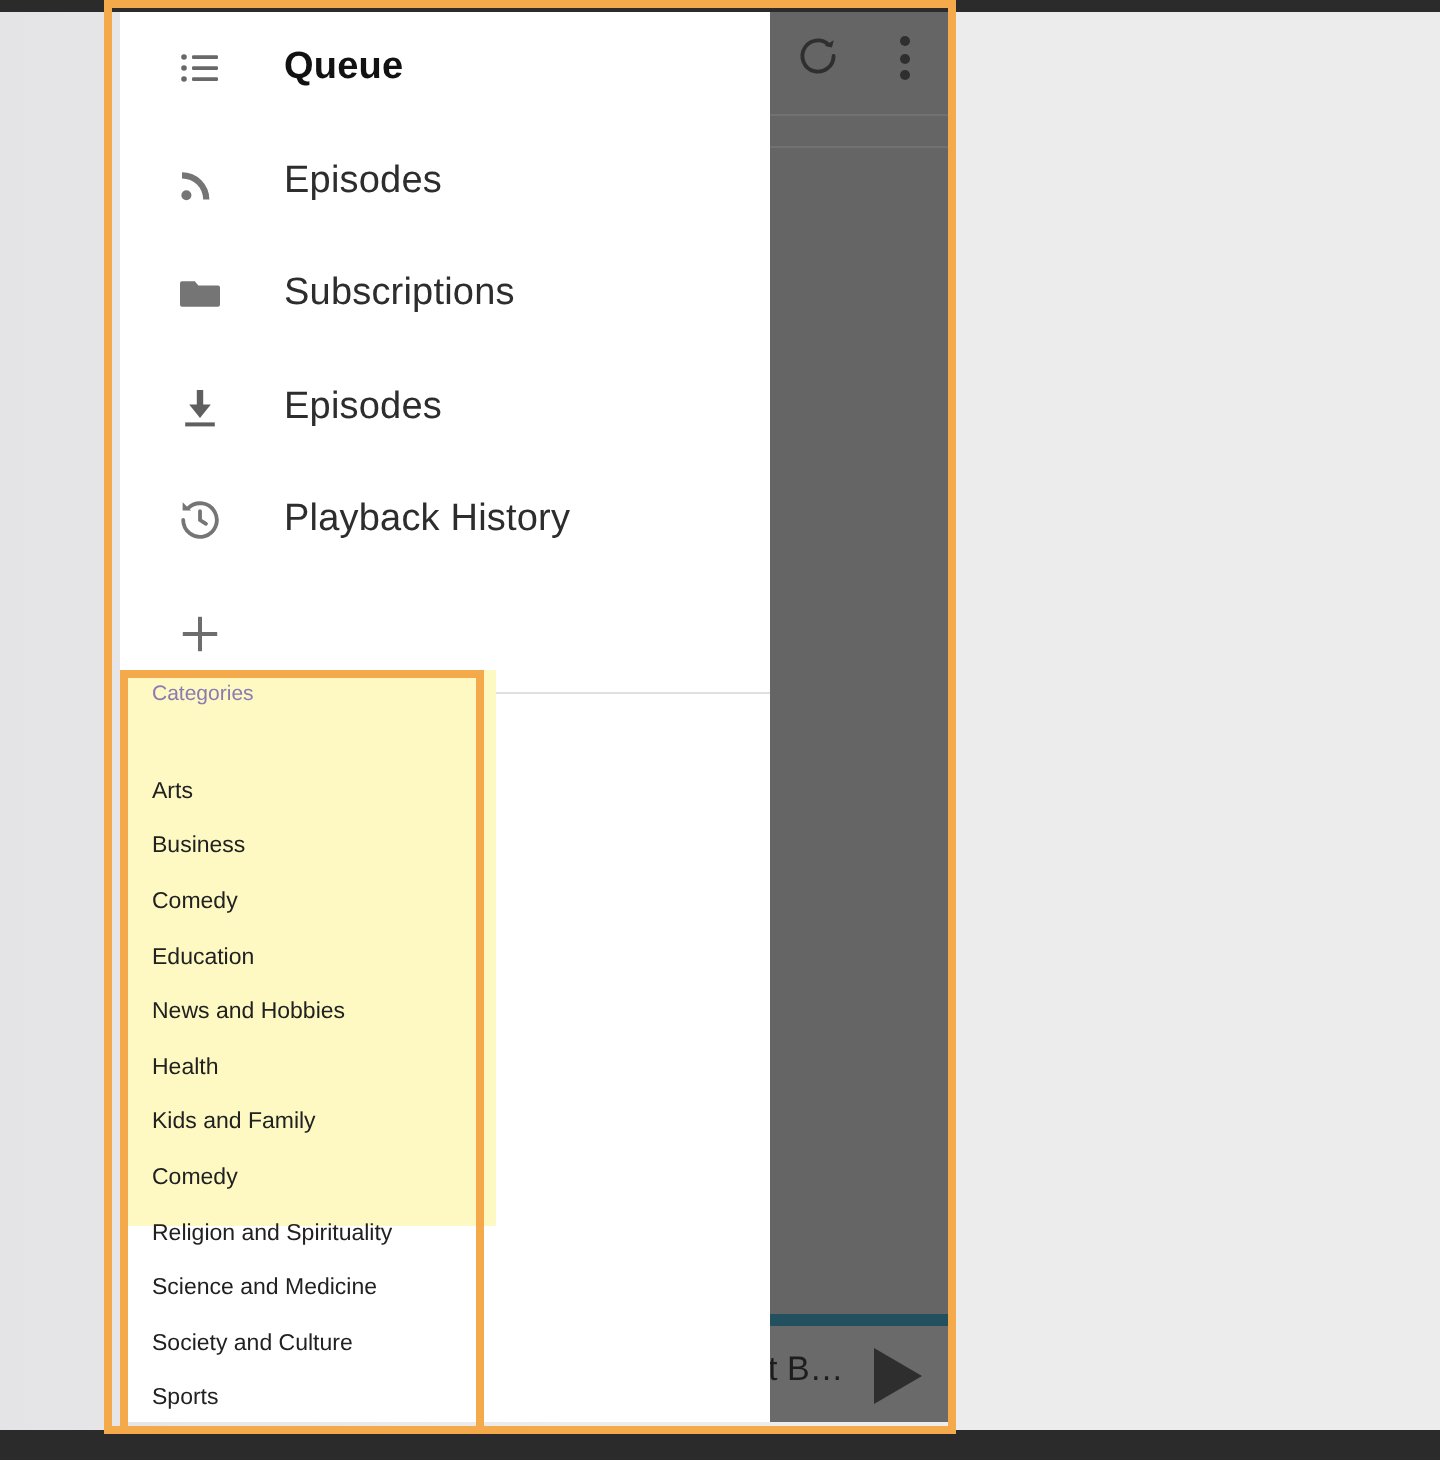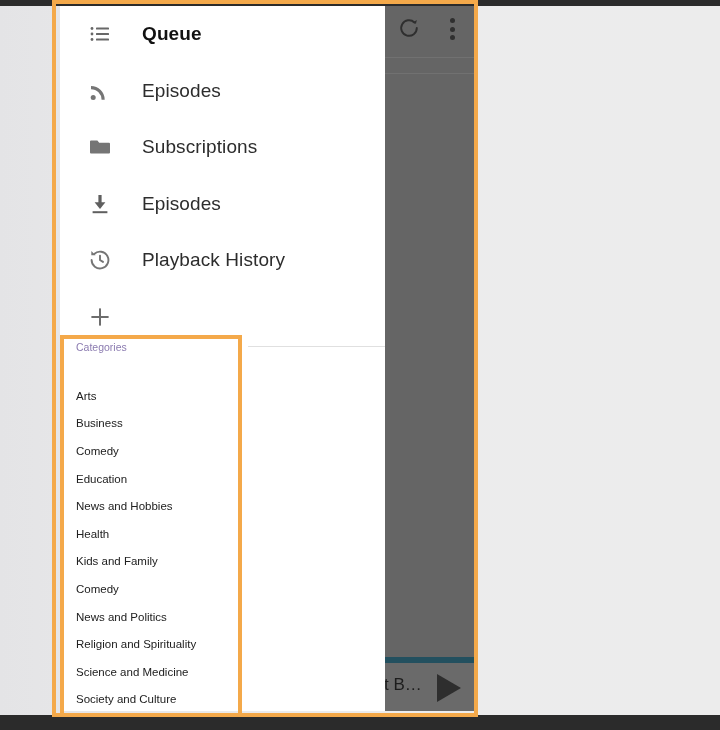--- a/index.html
+++ b/index.html
@@ -184,21 +184,21 @@
     width: 325px; height: 1px;
     background: #e0e0e0;
   }
 
   
   .categories-panel {
     position: absolute;
     left: 10px; top: 335px;
     width: 186px;
     height: 278px;
-    background: #ffffff;
+    background: #fef9c3;
     box-sizing: border-box;
   }
   .categories-inner {
     position: absolute;
     left: 0; top: 0;
     width: 186px;
   }
   .cat-header {
     position: absolute;
     left: 14px; top: 6px;
@@ -354,21 +354,20 @@
         <div class="cat-header">Categories</div>
         <div class="cat-list">
           <div class="cat-item">Arts</div>
           <div class="cat-item">Business</div>
           <div class="cat-item">Comedy</div>
           <div class="cat-item">Education</div>
           <div class="cat-item">News and Hobbies</div>
           <div class="cat-item">Health</div>
           <div class="cat-item">Kids and Family</div>
           <div class="cat-item">Comedy</div>
-          <div class="cat-item">News and Politics</div>
           <div class="cat-item">Religion and Spirituality</div>
           <div class="cat-item">Science and Medicine</div>
           <div class="cat-item">Society and Culture</div>
           <div class="cat-item">Sports</div>
         </div>
       </div>
     </div>
 
   </div>
 

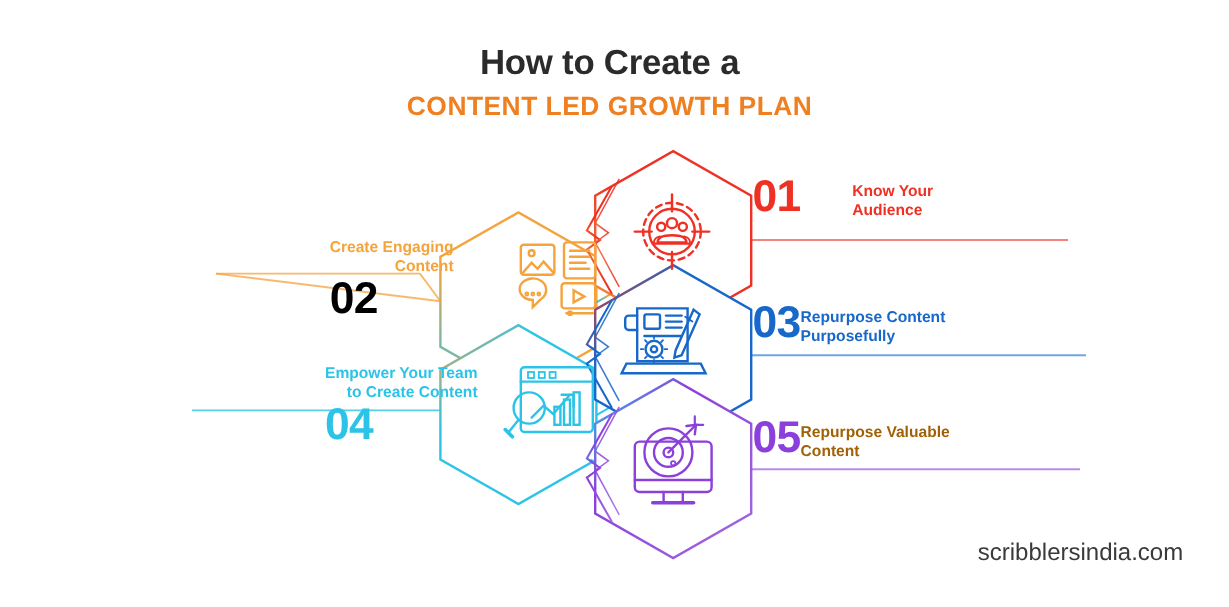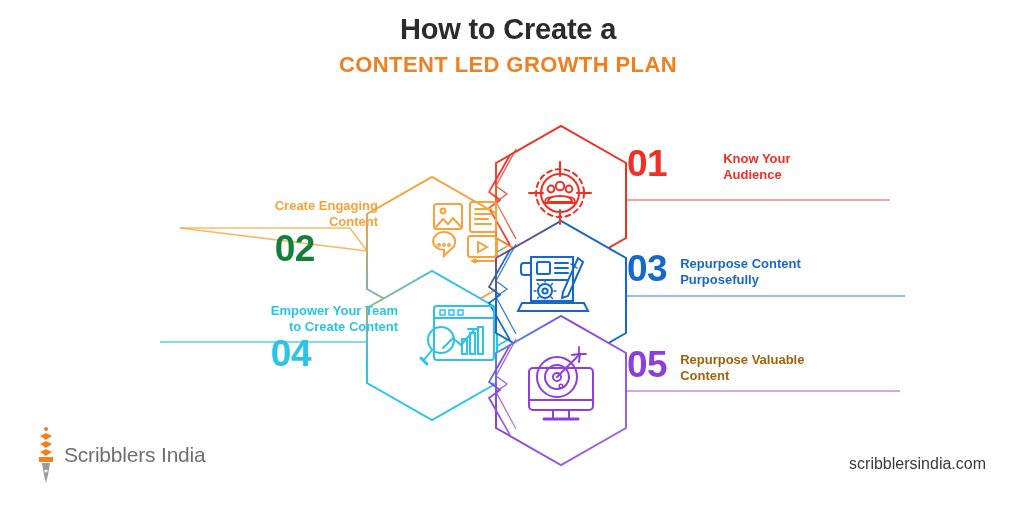--- a/index.html
+++ b/index.html
@@ -14,21 +14,21 @@
   }
   #infographic {
     position: relative;
     width: 1024px; height: 506px;
     background: #ffffff;
   }
 
   
   .title-block {
     position: absolute;
-    top: 14px; left: 0; width: 1016px;
+    top: 38px; left: 0; width: 1016px;
     text-align: center;
   }
   .title-line1 {
     font-size: 29px;
     font-weight: bold;
     color: #2b2b2b;
     letter-spacing: -0.2px;
     line-height: 1.1;
   }
   .title-line2 {
@@ -61,40 +61,40 @@
     font-weight: bold;
     line-height: 0.95;
     letter-spacing: -0.5px;
   }
   .step-text {
     font-size: 13px;
     font-weight: bold;
     line-height: 1.25;
     padding-top: 5px;
   }
-  .step-label.right .step-text { margin-left: 13px; text-align: left; }
+  .step-label.right .step-text { text-align: left; }
   .step-label.left  .step-text { margin-right: 13px; text-align: right; }
 
   
   .logo-block {
     position: absolute;
     left: 33px; bottom: 22px;
     display: flex;
     align-items: center;
   }
   .logo-mark { width: 26px; height: 58px; margin-right: 5px; }
   .logo-text {
     font-size: 21px;
     color: #6f6f6f;
     letter-spacing: -0.2px;
   }
   .site-url {
     position: absolute;
     right: 38px; bottom: 33px;
-    font-size: 16px;
+    font-size: 20px;
     color: #3a3a3a;
   }
 </style>
 </head>
 <body>
 
 <div id="infographic">
 
   <div class="title-block">
     <div class="title-line1">How to Create a</div>
@@ -262,21 +262,21 @@
       <div>Know Your</div>
       <div>Audience</div>
     </div>
   </div>
 
   <div class="step-label left" style="right:633px; top:193px;">
     <div class="step-text" style="color:#F5A33C;">
       <div>Create Engaging</div>
       <div>Content</div>
     </div>
-    <div class="step-num" style="color:#15803d;">02</div>
+    <div class="step-num" style="color:#000000;">02</div>
   </div>
 
   <div class="step-label right" style="left:627px; top:251px;">
     <div class="step-num" style="color:#1768C9;">03</div>
     <div class="step-text" style="color:#1768C9;">
       <div>Repurpose Content</div>
       <div>Purposefully</div>
     </div>
   </div>
 
@@ -289,32 +289,16 @@
   </div>
 
   <div class="step-label right" style="left:627px; top:347px;">
     <div class="step-num" style="color:#8B3FDB;">05</div>
     <div class="step-text" style="color:#a16207;">
       <div>Repurpose Valuable</div>
       <div>Content</div>
     </div>
   </div>
 
-  <div class="logo-block">
-    <svg class="logo-mark" viewBox="0 0 26 58">
-      <g fill="#EF8022">
-        <circle cx="13" cy="3" r="2"></circle>
-        <path d="M13,7 l6,3 l-6,4 l-6,-4 z"></path>
-        <path d="M13,15 l6,3 l-6,4 l-6,-4 z"></path>
-        <path d="M13,23 l6,3 l-6,4 l-6,-4 z"></path>
-        <rect x="6" y="31" width="14" height="5"></rect>
-      </g>
-      <g fill="#9b9b9b">
-        <path d="M9,37 l8,0 l-2,12 l-2,8 l-2,-8 z"></path>
-      </g>
-      <circle cx="13" cy="45" r="1.6" fill="#ffffff"></circle>
-    </svg>
-    <span class="logo-text">Scribblers India</span>
-  </div>
 
   <div class="site-url">scribblersindia.com</div>
 
 </div>
 
 </body></html>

┄┄┄┄┄┄┄┄┄┄┄┄┄┄┄┄┄┄┄┄

• GOAL OF THE EXERCISE: Needed here is a verbatim copy of the data from the first line through the line with "line-height: 1.25;", without pictures.

• TASK OUTPUT:
--- a/index.html
+++ b/index.html
@@ -184,21 +184,21 @@
     width: 325px; height: 1px;
     background: #e0e0e0;
   }
 
   
   .categories-panel {
     position: absolute;
     left: 10px; top: 335px;
     width: 186px;
     height: 278px;
-    background: #ffffff;
+    background: #fef9c3;
     box-sizing: border-box;
   }
   .categories-inner {
     position: absolute;
     left: 0; top: 0;
     width: 186px;
   }
   .cat-header {
     position: absolute;
     left: 14px; top: 6px;
@@ -354,21 +354,20 @@
         <div class="cat-header">Categories</div>
         <div class="cat-list">
           <div class="cat-item">Arts</div>
           <div class="cat-item">Business</div>
           <div class="cat-item">Comedy</div>
           <div class="cat-item">Education</div>
           <div class="cat-item">News and Hobbies</div>
           <div class="cat-item">Health</div>
           <div class="cat-item">Kids and Family</div>
           <div class="cat-item">Comedy</div>
-          <div class="cat-item">News and Politics</div>
           <div class="cat-item">Religion and Spirituality</div>
           <div class="cat-item">Science and Medicine</div>
           <div class="cat-item">Society and Culture</div>
           <div class="cat-item">Sports</div>
         </div>
       </div>
     </div>
 
   </div>
 

--- a/index.html
+++ b/index.html
@@ -14,21 +14,21 @@
   }
   #infographic {
     position: relative;
     width: 1024px; height: 506px;
     background: #ffffff;
   }
 
   
   .title-block {
     position: absolute;
-    top: 14px; left: 0; width: 1016px;
+    top: 38px; left: 0; width: 1016px;
     text-align: center;
   }
   .title-line1 {
     font-size: 29px;
     font-weight: bold;
     color: #2b2b2b;
     letter-spacing: -0.2px;
     line-height: 1.1;
   }
   .title-line2 {
@@ -61,40 +61,40 @@
     font-weight: bold;
     line-height: 0.95;
     letter-spacing: -0.5px;
   }
   .step-text {
     font-size: 13px;
     font-weight: bold;
     line-height: 1.25;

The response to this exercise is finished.